Most electronic circuits contain a transistor component, which is a solid-state switching device, containing three electrical contacts (base, collector, and emitter), that controls the electrical current passing through it. A negative or positive voltage can trigger this component.

Creation of complex circuitry was achieved by Arias’s group by combining both positive and negative voltage-enabled switching components.

Arias research produced special sensors which are able to detect surrounding ambient light through photosensitive inks and pressure.

These special sensors use a slice of an organic polymer (molecule compound) between two electrical conductors, which change their electrical characteristics when various pressures are applied to the said organic polymer. Similar sensors can be found in car airbags.

Altering the thickness of the polymers and the materials used, changes pressure sensitivity. One use for this type of sensor is a wearable electronic device that detects shocks and stores its informational data; it is called a blast dosimeter.

The PARC website describes the military use of a blast dosimeter as a printable, polymer pressure sensor. PARC went on to say the blast dosimeter senses “. . . blast events due to improvised explosive devices (IEDs) [which] are a major cause of traumatic brain injury (TBI) in the battlefield. The tape-like blast dosimeter is designed to measure and record the severity and the number of [blast] events during one week in order to enable early administration of medical care.”

Recognizing the power of these blasts provides a much better understanding of the causes of TBI, and allows for earlier diagnosis and treatment.

Printed with electronic memory processors, sensors, and thin-film batteries, the disposable blast dosimeter can be affixed (like tape) to a soldier’s helmet.

Professor Arias group was able to construct a type of flexible electrophoretic informational display that creates visible images.

Electrophoretic displays are regarded as examples under the electronic paper classification because of their low power consumption, and thin, paper-like look.
High-resolution, active-matrix displays used in today’s popular e-book readers are a type of electrophoretic display.

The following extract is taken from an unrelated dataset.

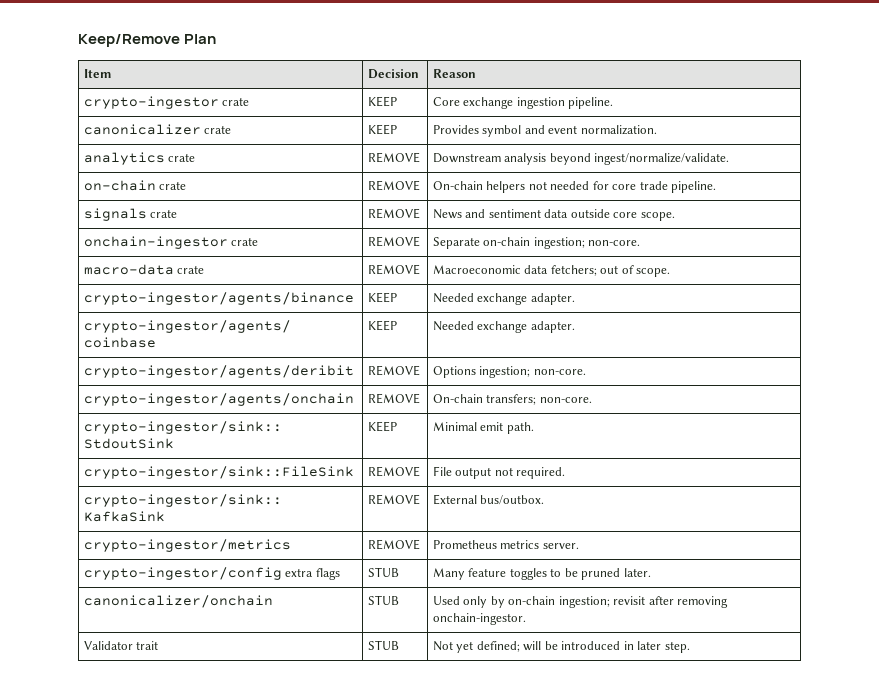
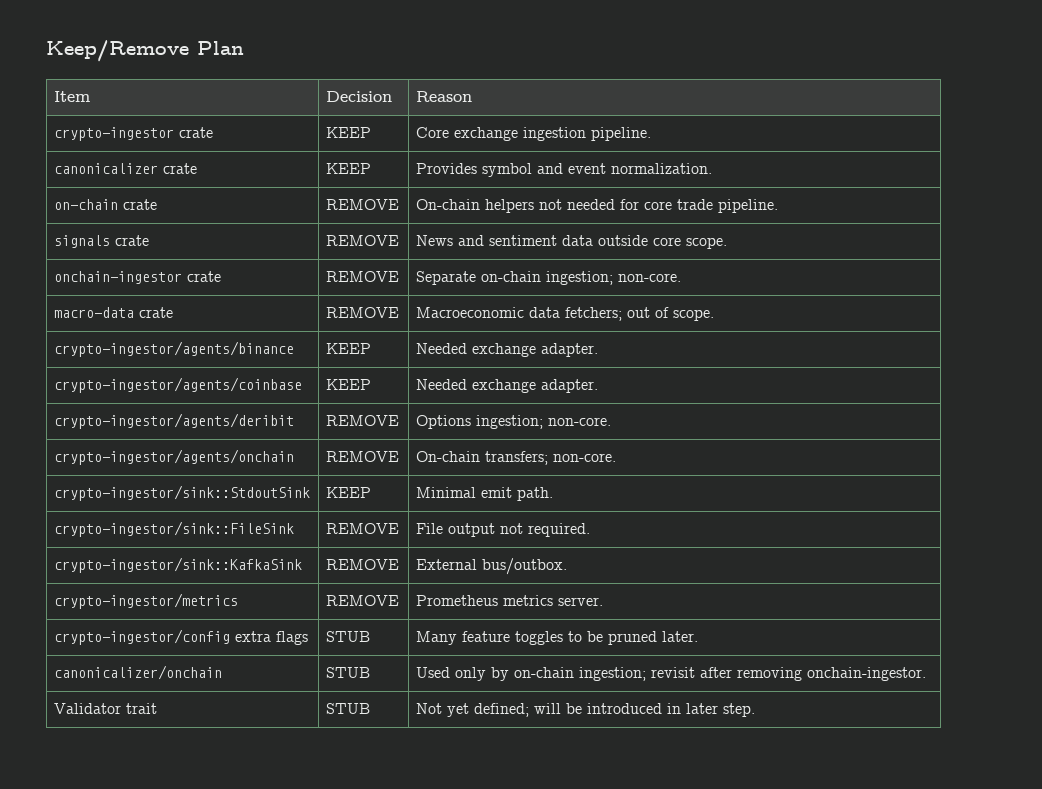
- analytics crate | REMOVE | Downstream analysis beyond ingest/normalize/validate.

These special displays need memory to store their information, and so, Arias lab created a special processing technique to hold their non-volatile memory.

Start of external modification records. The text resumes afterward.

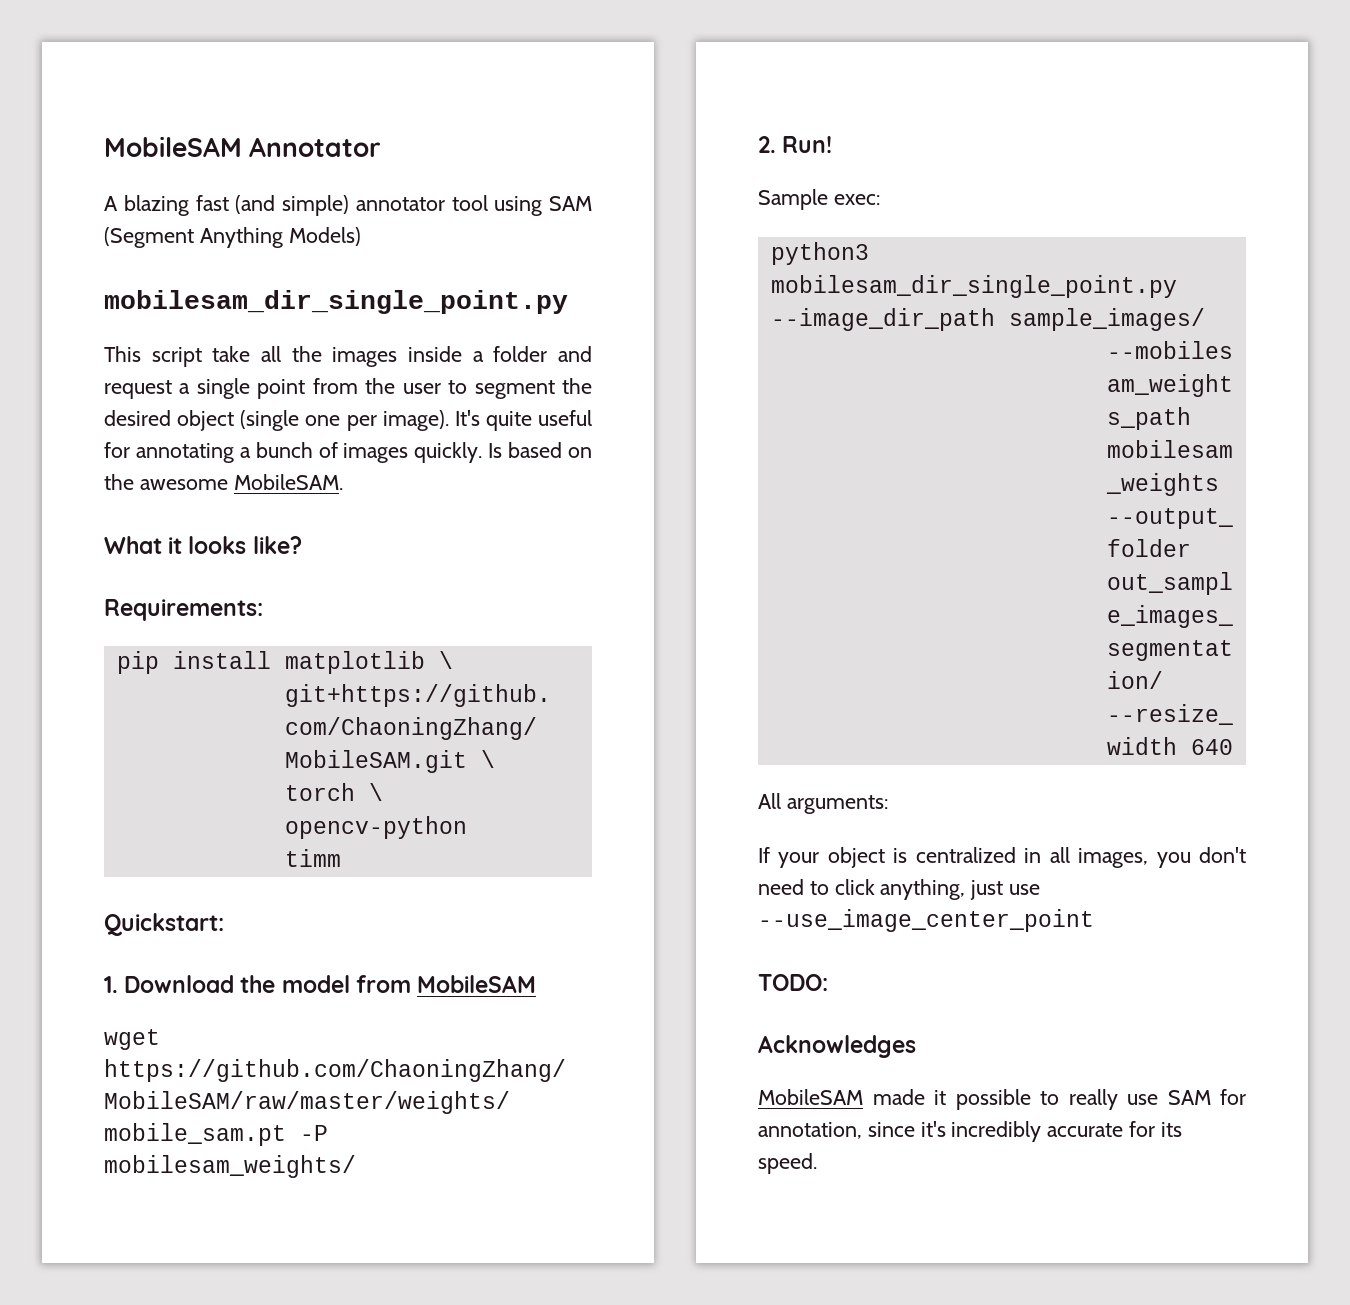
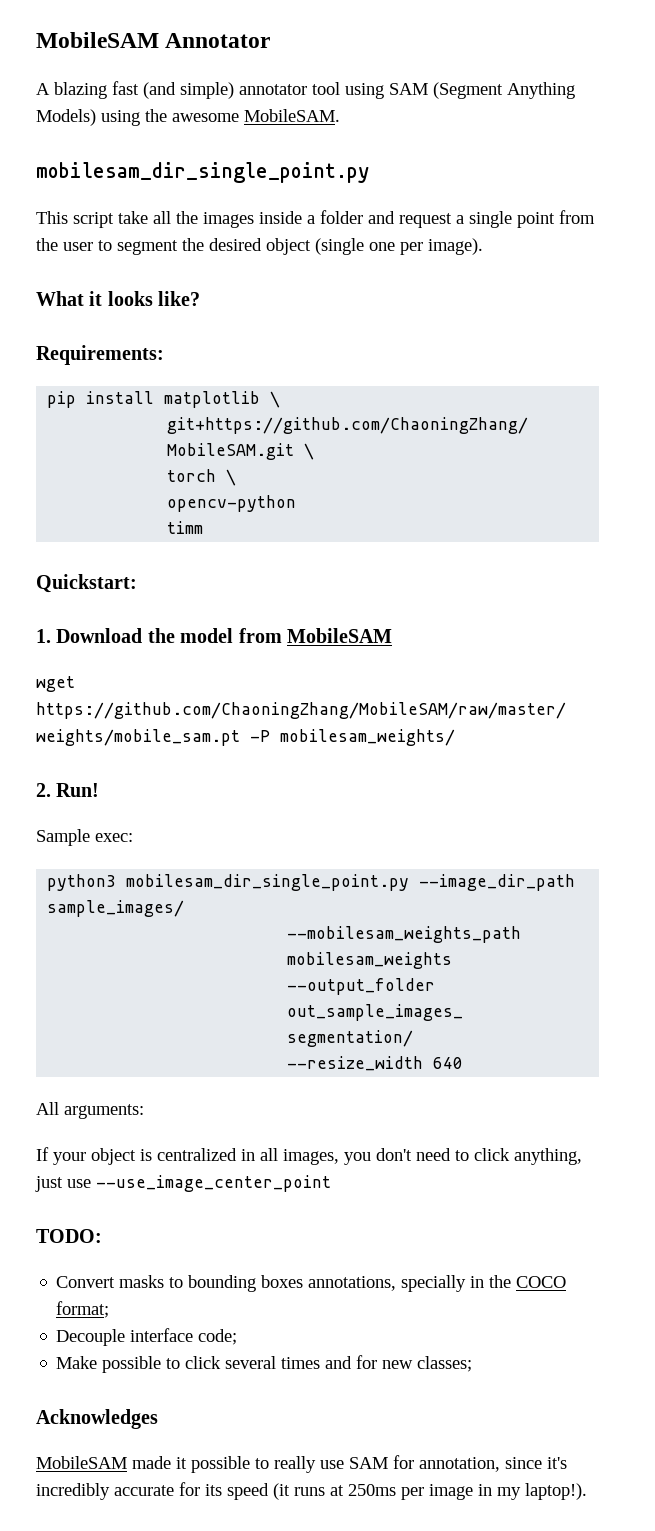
- A blazing fast (and simple) annotator tool using SAM (Segment Anything Models)
+ A blazing fast (and simple) annotator tool using SAM (Segment Anything Models) using the awesome MobileSAM.
- It's quite useful for annotating a bunch of images quickly. Is based on the awesome MobileSAM.
+ Convert masks to bounding boxes annotations, specially in the COCO format;
+ Decouple interface code;
+ Make possible to click several times and for new classes;
- MobileSAM made it possible to really use SAM for annotation, since it's incredibly accurate for its speed.
+ MobileSAM made it possible to really use SAM for annotation, since it's incredibly accurate for its speed (it runs at 250ms per image in my laptop!).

As with most computers, a continuous trickle of electricity is needed to keep its current memory state constant. However, Professor Arias organic material maintains previous memory states, using no power. This is achieved by using components that rely on magnetism (not electricity) to store its data. Although the memory is retained for just eight hours using this method, the technology could be used in applications which require intermittent changes on a display screen.

Professor Arias is currently in the process of adapting wearable electronics to include a variety of uses – such as wearable medical sensors.

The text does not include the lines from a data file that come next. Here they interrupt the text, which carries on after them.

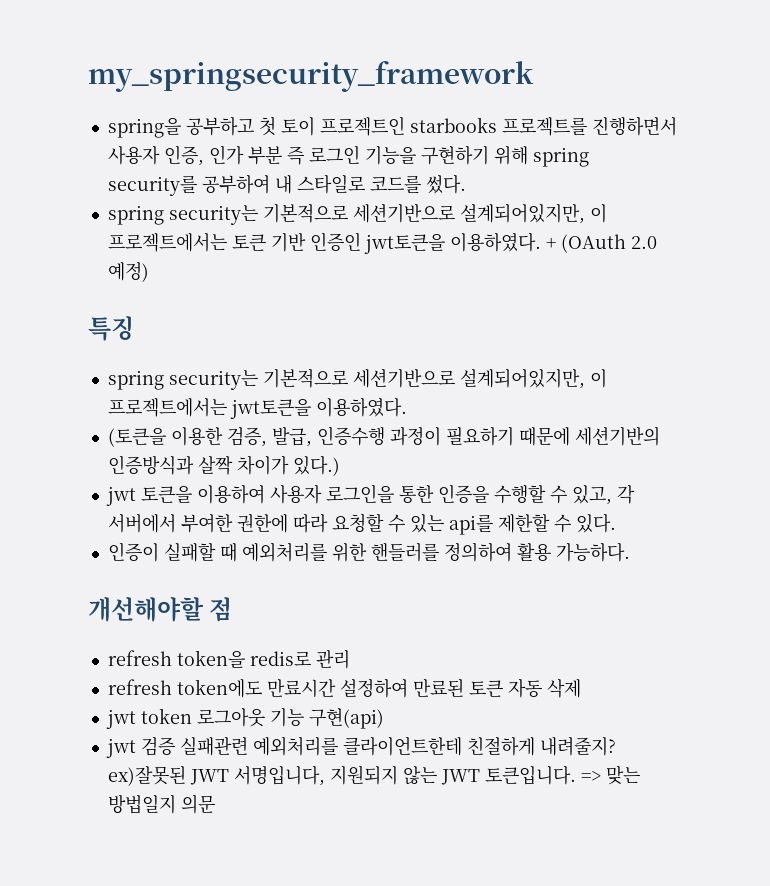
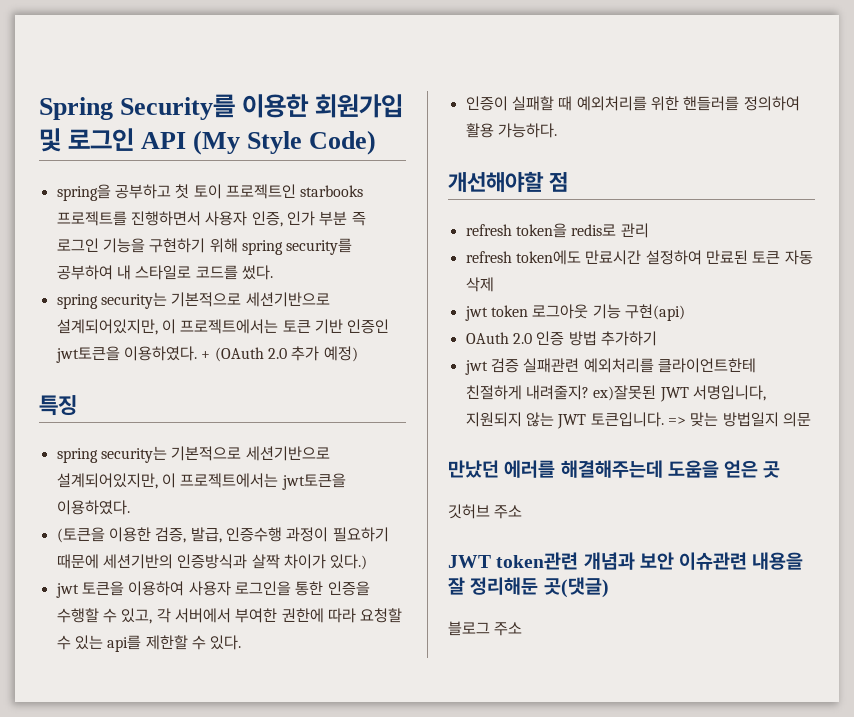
- my_springsecurity_framework
+ Spring Security를 이용한 회원가입 및 로그인 API (My Style Code)
- + (OAuth 2.0 예정)
+ + (OAuth 2.0 추가 예정)
+ OAuth 2.0 인증 방법 추가하기
+ 만났던 에러를 해결해주는데 도움을 얻은 곳
+ 깃허브 주소
+ JWT token관련 개념과 보안 이슈관련 내용을 잘 정리해둔 곳(댓글)
+ 블로그 주소

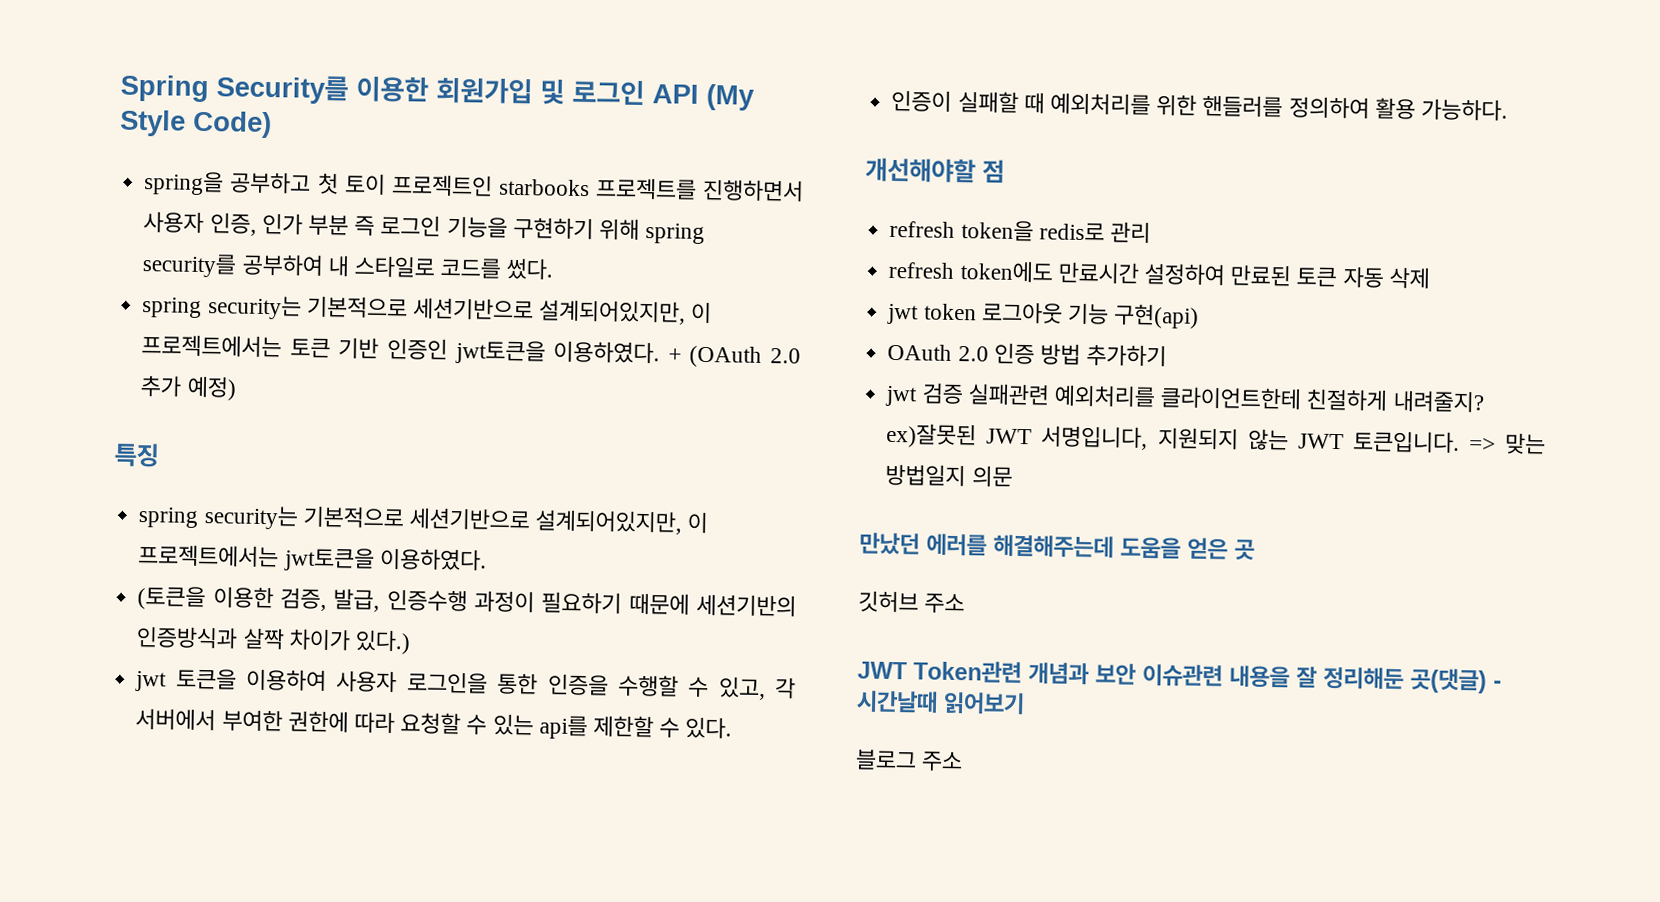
- JWT token관련 개념과 보안 이슈관련 내용을 잘 정리해둔 곳(댓글)
+ JWT Token관련 개념과 보안 이슈관련 내용을 잘 정리해둔 곳(댓글) - 시간날때 읽어보기

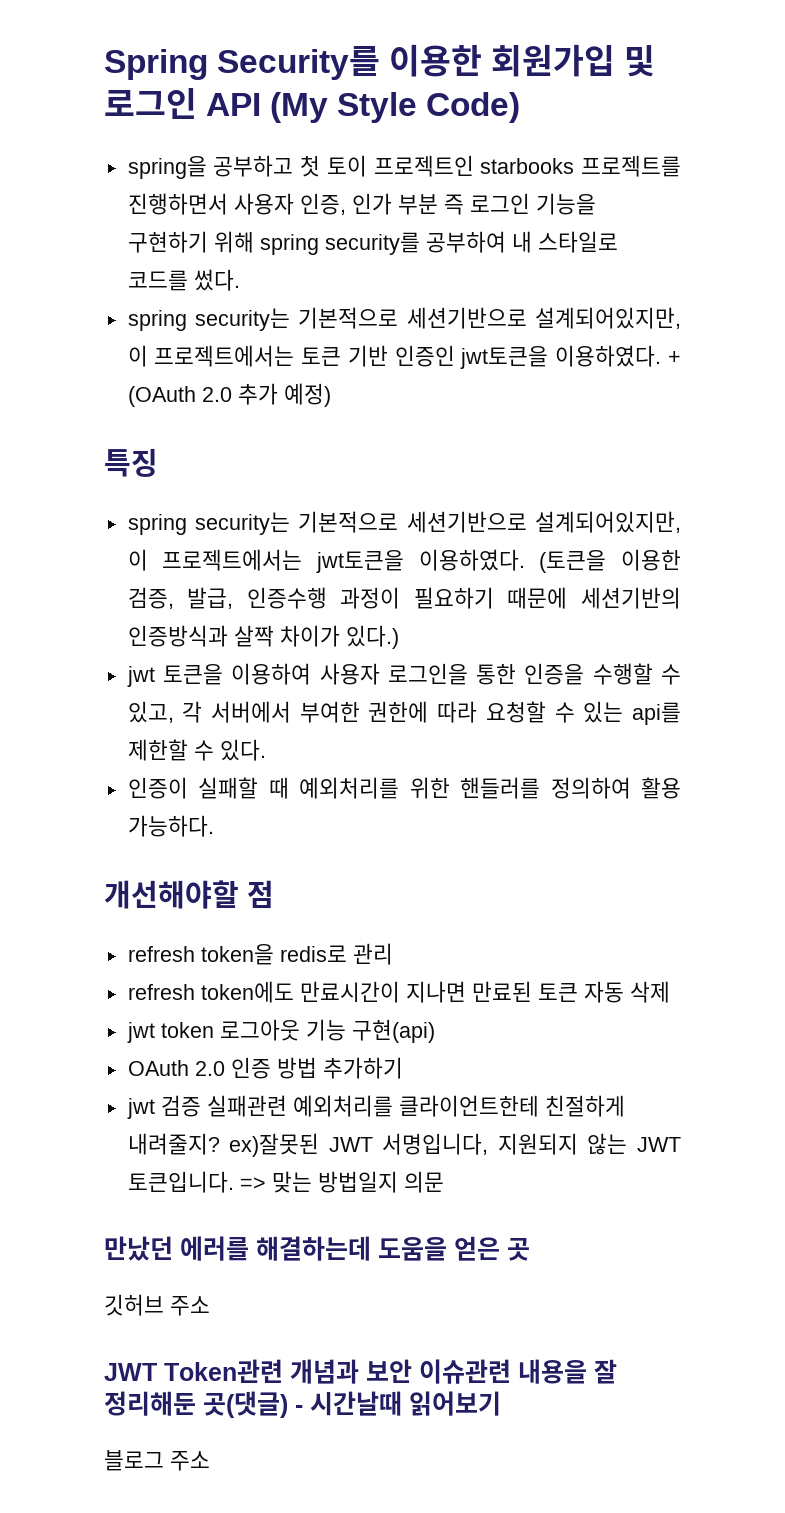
- spring security는 기본적으로 세션기반으로 설계되어있지만, 이 프로젝트에서는 jwt토큰을 이용하였다.
- (토큰을 이용한 검증, 발급, 인증수행 과정이 필요하기 때문에 세션기반의 인증방식과 살짝 차이가 있다.)
+ spring security는 기본적으로 세션기반으로 설계되어있지만, 이 프로젝트에서는 jwt토큰을 이용하였다. (토큰을 이용한 검증, 발급, 인증수행 과정이 필요하기 때문에 세션기반의 인증방식과 살짝 차이가 있다.)
- refresh token에도 만료시간 설정하여 만료된 토큰 자동 삭제
+ refresh token에도 만료시간이 지나면 만료된 토큰 자동 삭제
- 만났던 에러를 해결해주는데 도움을 얻은 곳
+ 만났던 에러를 해결하는데 도움을 얻은 곳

“This is just the beginning; wearable sensors that measure environmental and biological signals can open up many applications for people who play sports, are in the hospital, or just want to monitor their daily health,” said Professor Arias.

In addition to her current project, biosensors and wearable medical devices, Professor Arias is also involved with flexible photovoltaics, and printed flexible magnetic resonance Imaging (MRI) Coils.

In the not-too-distant future, many of us may be sporting a personal health monitoring sensor, or an environmental measuring device, or an entertainment or social media interface, or some other type of application on a flexible, organic, electronic video display screen – wearable or interwoven onto our clothing.